In paragraph 1 of Art. 172 of the Tax Code of the Russian Federation, the grounds for the deduction are determined. Tax reduction is carried out on the basis of information received from invoices issued by sellers / suppliers when the payer purchased services, products, property rights, works. It is also carried out in accordance with documents certifying the fact of VAT deduction when importing goods into Russia or into other territories under its jurisdiction, payment of the amounts withheld by agents. Deductions may also be made in accordance with other securities in the cases established by clauses 6โ€“8 and 3 of Article 171.

Terms

In accordance with paragraph 1 of Art. 172 of the Tax Code of the Russian Federation, deductions apply exclusively to the amounts presented to the payer when acquiring works, products, property rights, services in Russia or actually deducted by him when importing goods into the territory of the country or other areas within its jurisdiction after the acceptance of these objects for accounting and in the presence of primary documentation.

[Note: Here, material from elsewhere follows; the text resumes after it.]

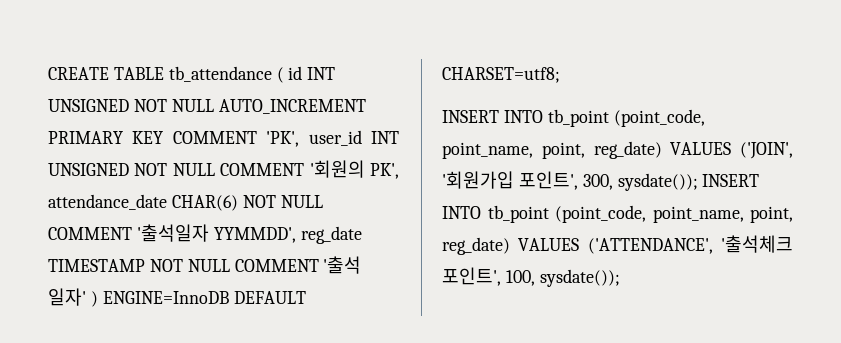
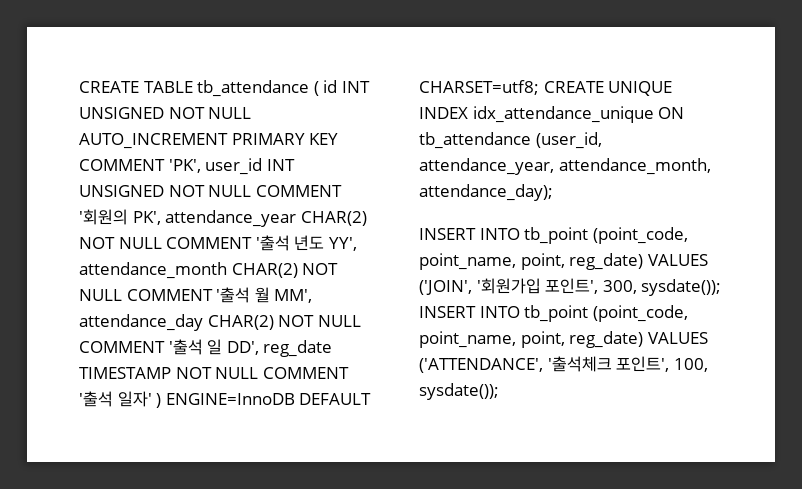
[48,194,323,211] [48,224,296,243] attendance_date CHAR(6) NOT NULL COMMENT '출석일자 YYMMDD', -> [165,210,367,227] [79,235,357,251] [79,262,339,279] [79,287,313,303] [79,314,361,331] [79,339,259,355] attendance_year CHAR(2) NOT NULL COMMENT '출석 년도 YY', attendance_month CHAR(2) NOT NULL COMMENT '출석 월 MM', attendance_day CHAR(2) NOT NULL COMMENT '출석 일 DD',
(560, 75) none -> [543,81,673,96] [419,106,685,123] [419,132,602,149] [419,158,711,175] [419,184,553,201] CREATE UNIQUE INDEX idx_attendance_unique ON tb_attendance (user_id, attendance_year, attendance_month, attendance_day);

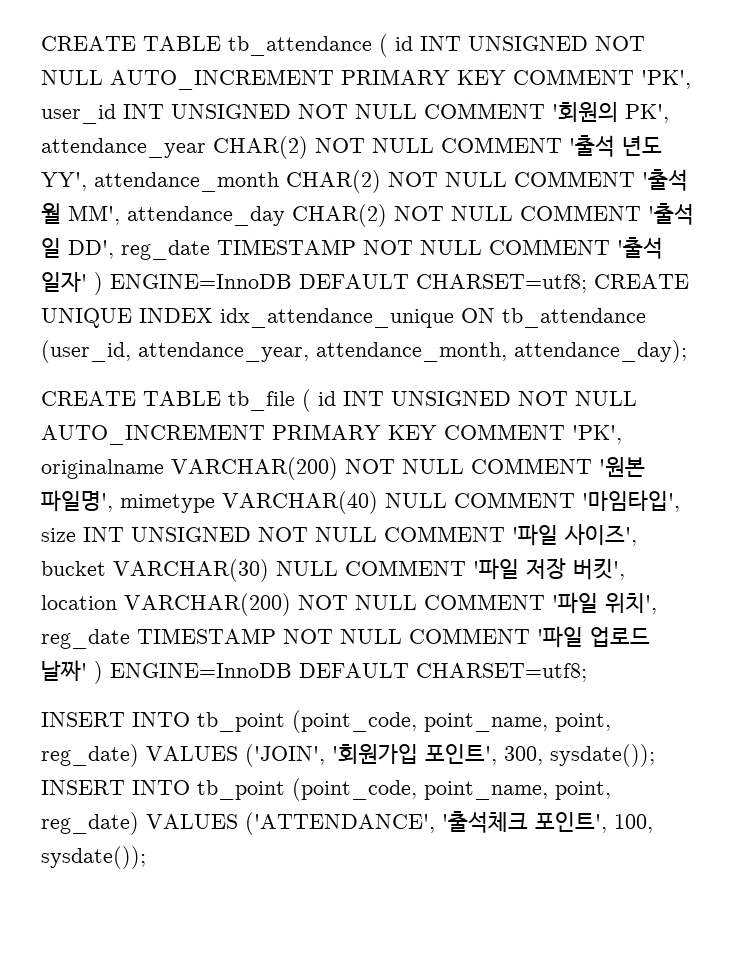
(553, 192) none -> [41,389,637,412] [41,424,622,445] [41,457,645,480] [41,490,680,514] [41,524,637,546] [41,558,625,582] [41,592,657,616] [41,626,650,649] [41,660,587,684] // CREATE TABLE tb_file ( id INT UNSIGNED NOT NULL AUTO_INCREMENT PRIMARY KEY COMMENT 'PK', originalname VARCHAR(200) NOT NULL COMMENT '원본 파일명', mimetype VARCHAR(40) NULL COMMENT '마임타입', size INT UNSIGNED NOT NULL COMMENT '파일 사이즈', bucket VARCHAR(30) NULL COMMENT '파일 저장 버킷', location VARCHAR(200) NOT NULL COMMENT '파일 위치', reg_date TIMESTAMP NOT NULL COMMENT '파일 업로드 날짜' ) ENGINE=InnoDB DEFAULT CHARSET=utf8;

The tax reduction when purchasing OS, intangible assets or equipment for installation is carried out in full. This refers to the facilities referred to in paragraphs two and four of Article 171. Deductions are made after they are accepted for accounting. In the case of the acquisition of services, products, property rights or work for foreign currency, the amount is recalculated in accordance with the Central Bank exchange rate effective on the date of capitalization. Differences in the tax amount that are formed by the acquirer upon further payment are taken into account in non-operating income according to the rules provided for in Art. 250, or income under Art. 265 of the Code.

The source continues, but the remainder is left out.